START Records for this task
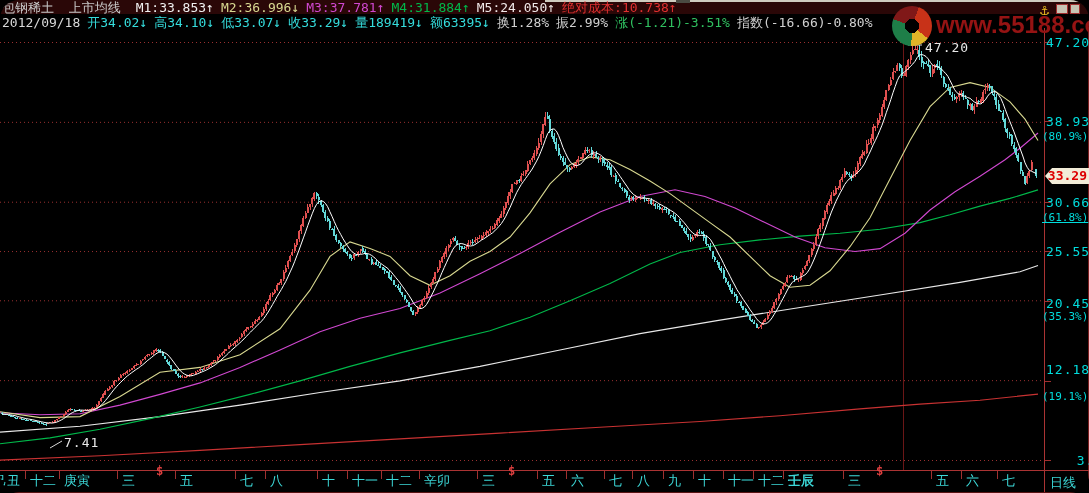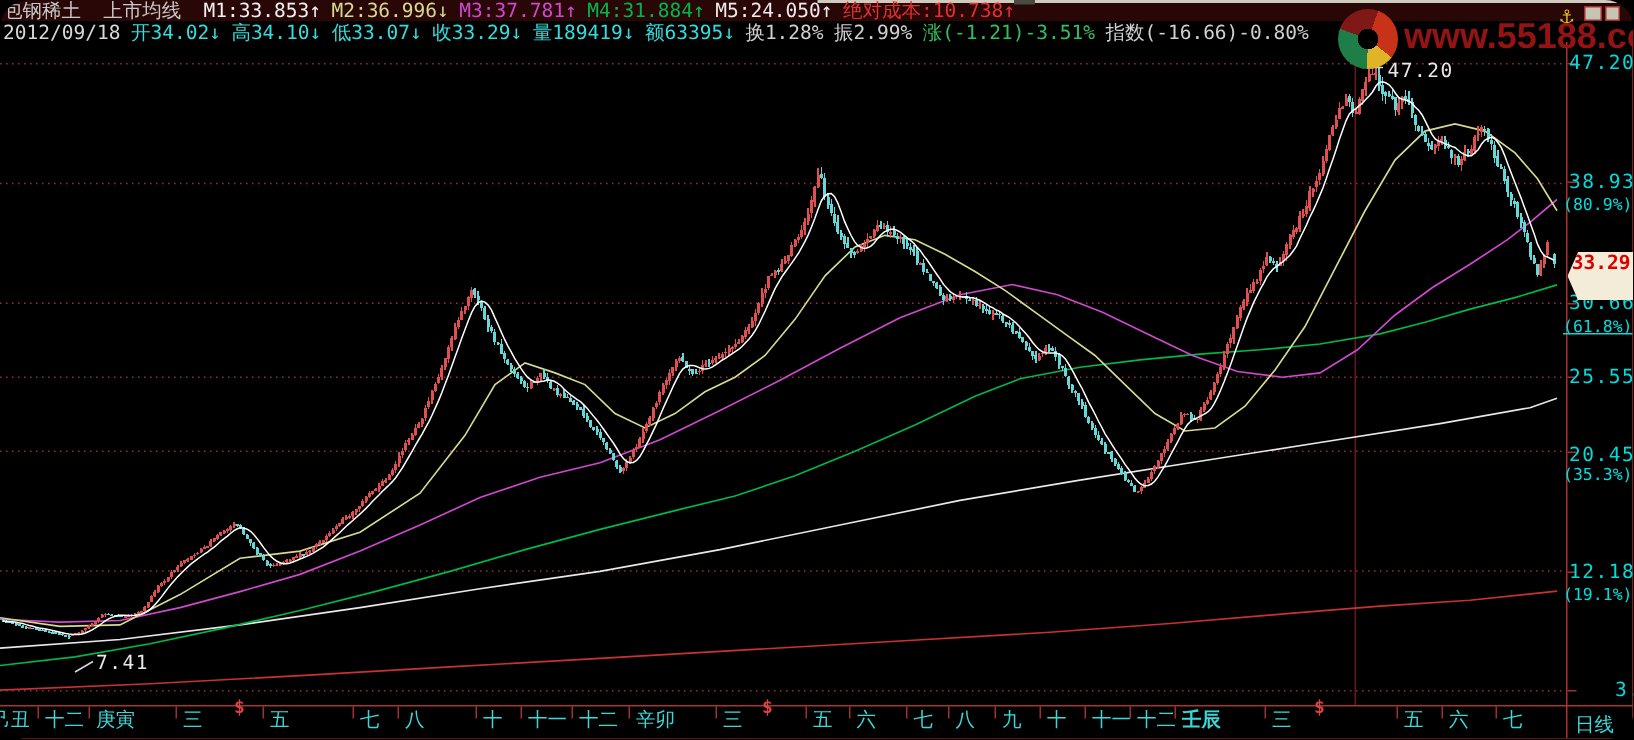"33.29" #price-tag { height: 32px -> 16px }
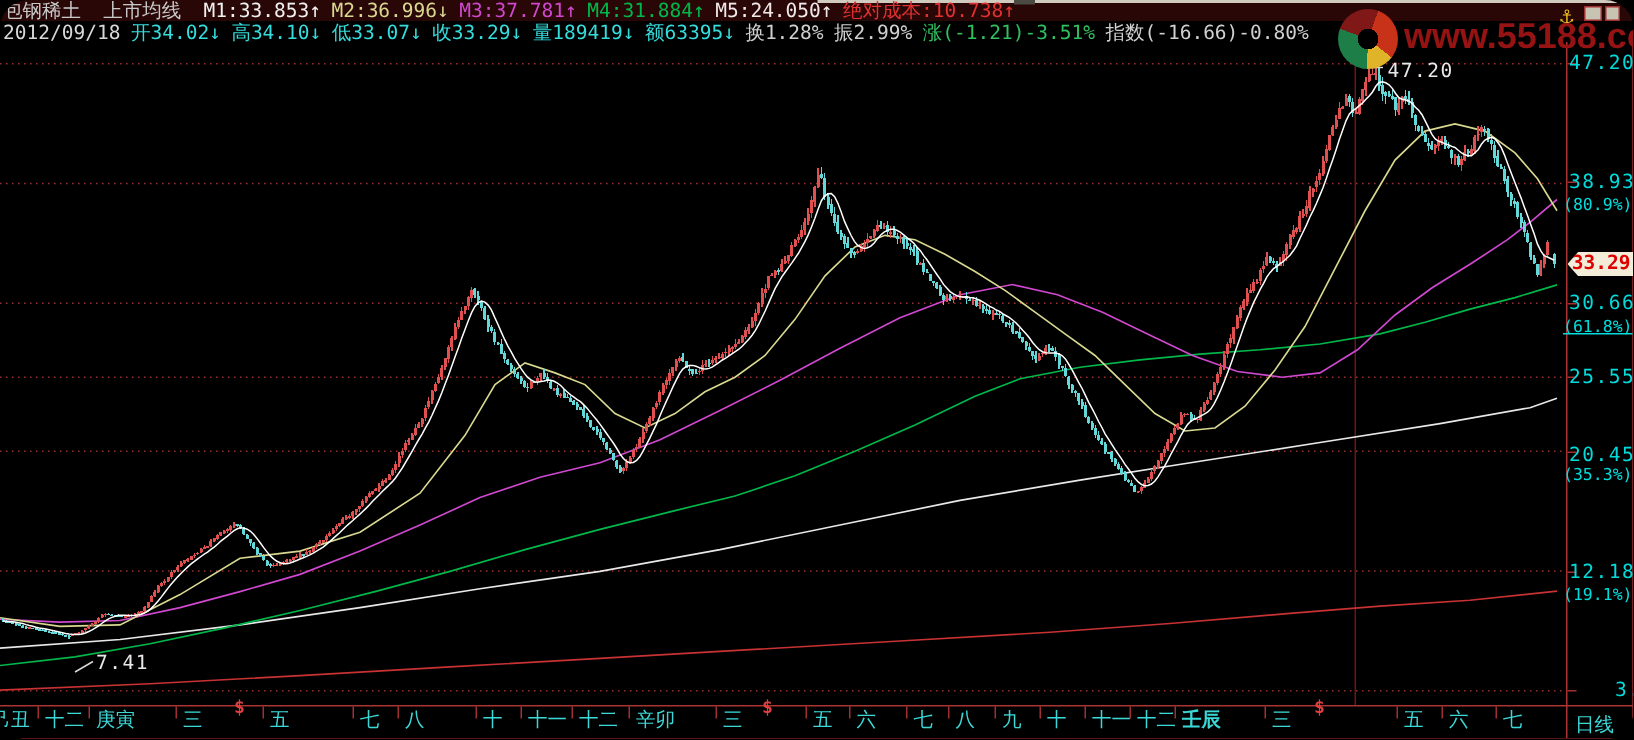"12.18" div.ylab { top: 375px -> 363px }
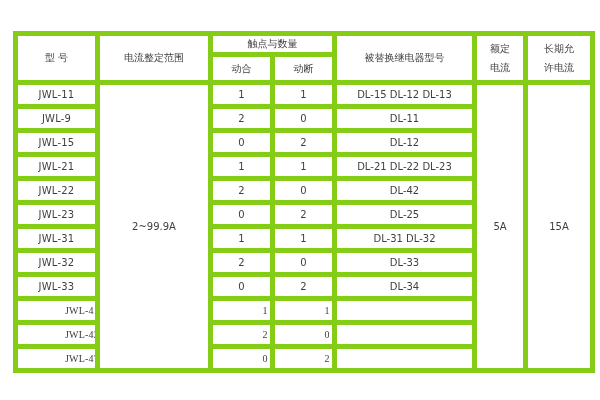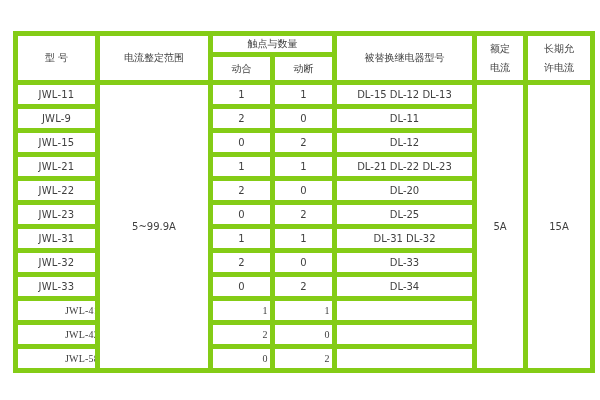"DL-20" td { text: DL-20 -> DL-42 }
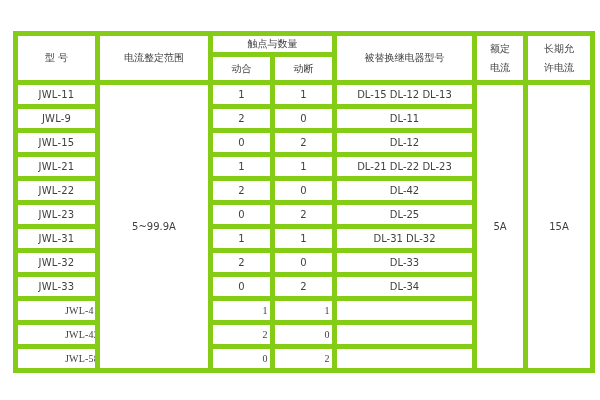"5~99.9A" td.range-cell { text: 5 -> 2 }
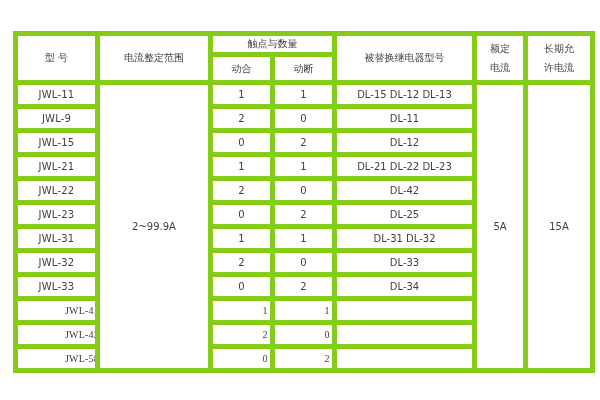"JWL-58" td.model { text: JWL-58 -> JWL-47 }
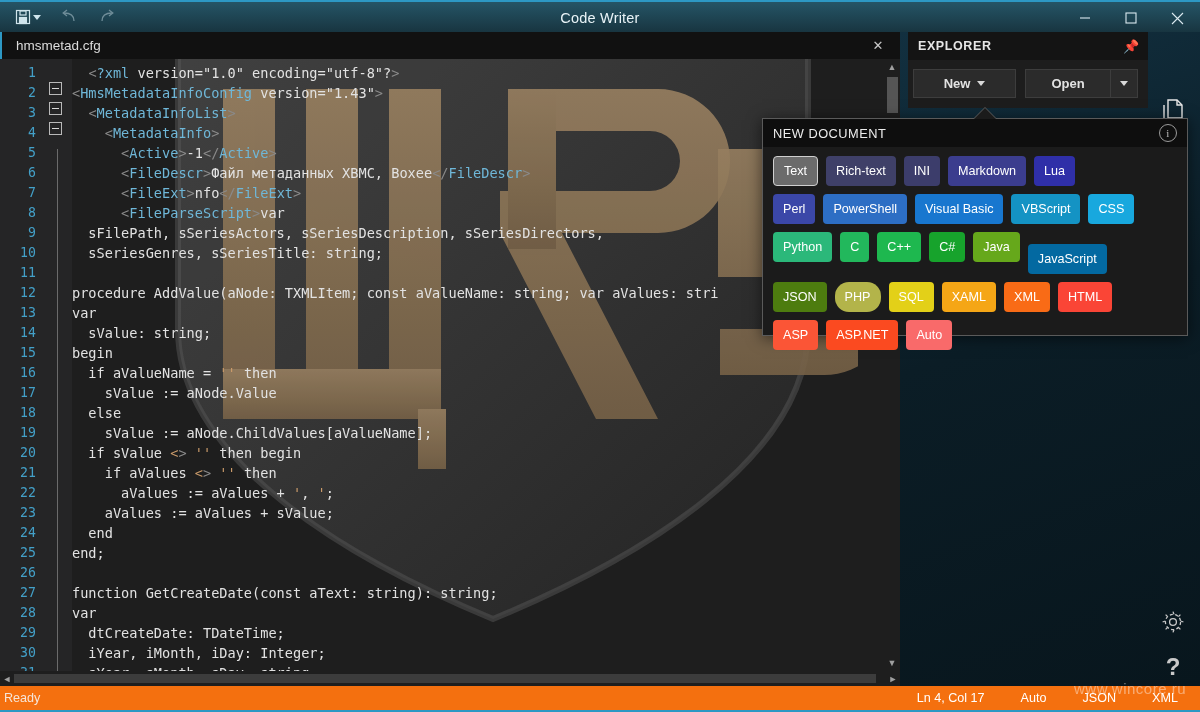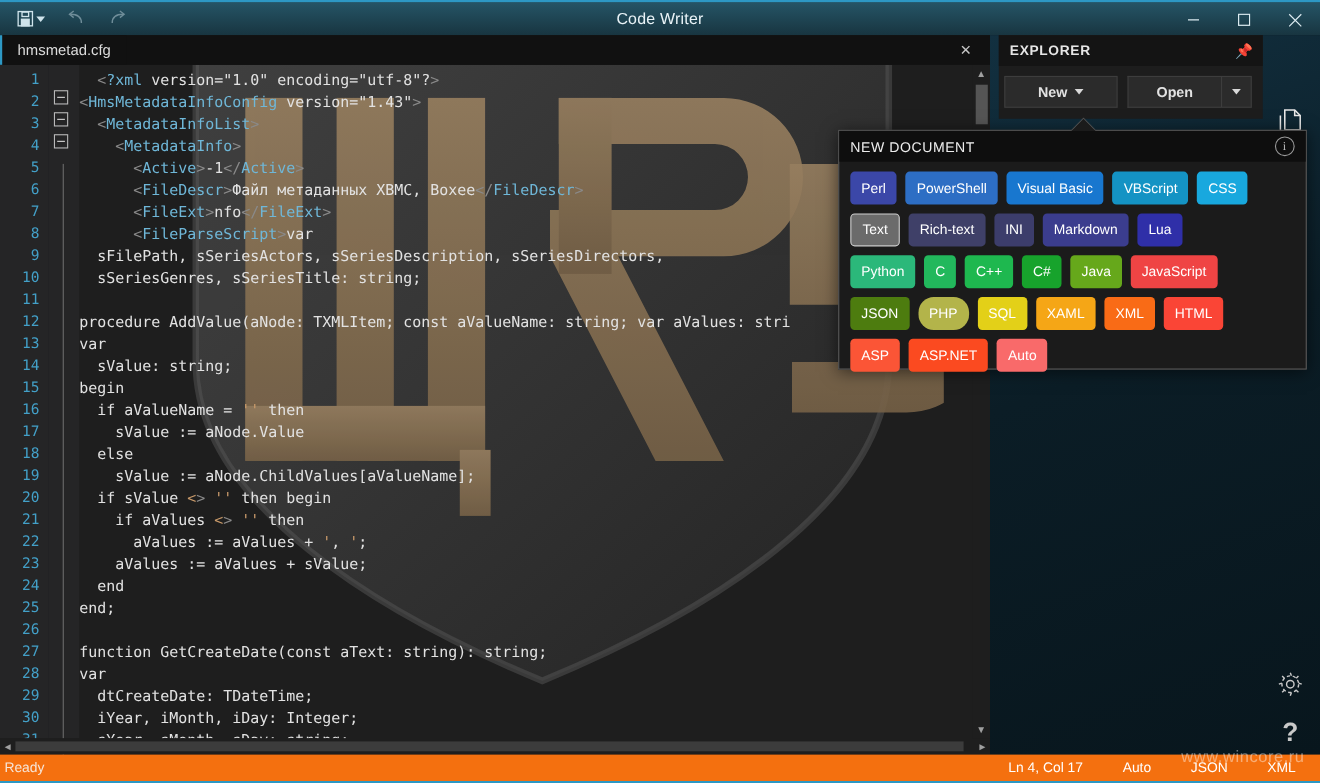"Perl" div.frow { order: before "Text" -> after "Text" }
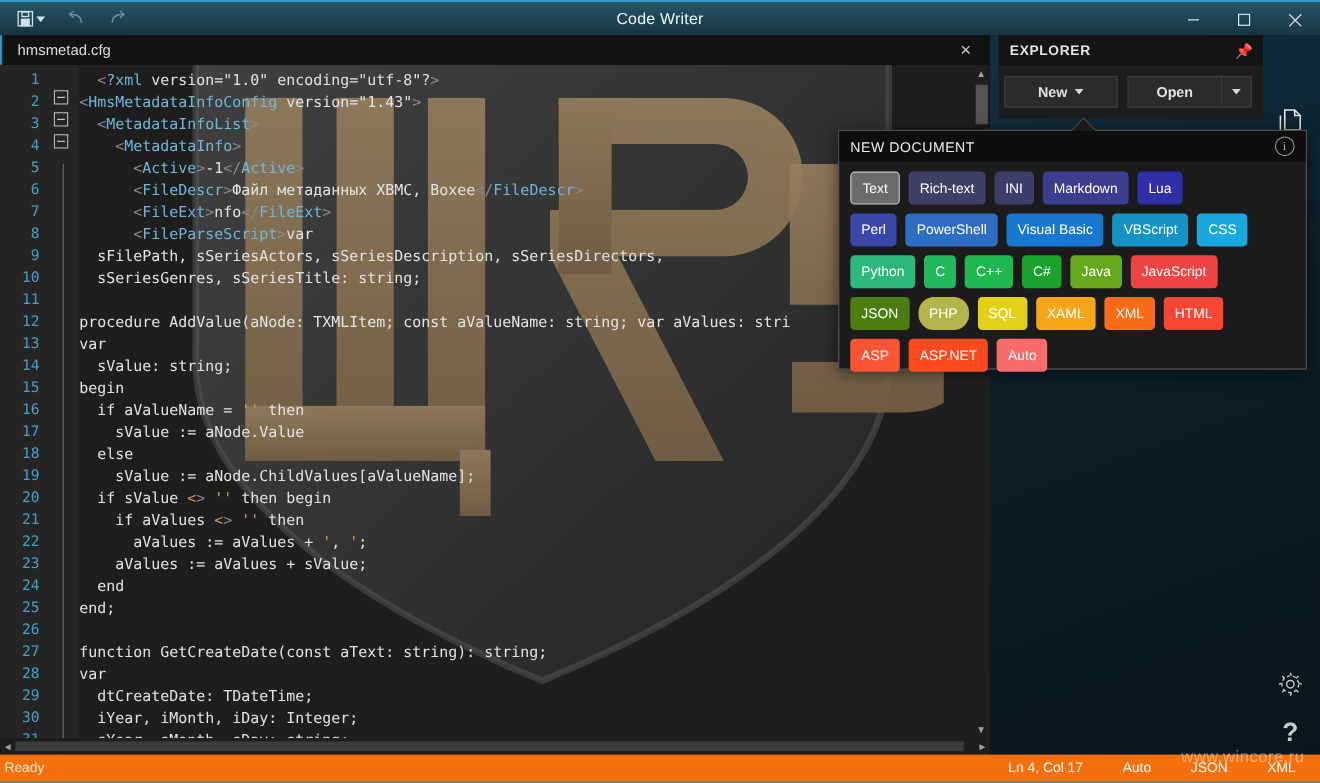"JavaScript" div.lbtn { background: #ef4444 -> #0369a1; margin-top: none -> 12px }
END Records for this task
What you will do:
No picture belongs in the answer; the rest of the records must be repeated exactly.

Exercise response:
"33.29" #price-tag { height: 32px -> 16px }
"12.18" div.ylab { top: 375px -> 363px }
"DL-20" td { text: DL-20 -> DL-42 }
"5~99.9A" td.range-cell { text: 5 -> 2 }
"JWL-58" td.model { text: JWL-58 -> JWL-47 }
"Perl" div.frow { order: before "Text" -> after "Text" }
"JavaScript" div.lbtn { background: #ef4444 -> #0369a1; margin-top: none -> 12px }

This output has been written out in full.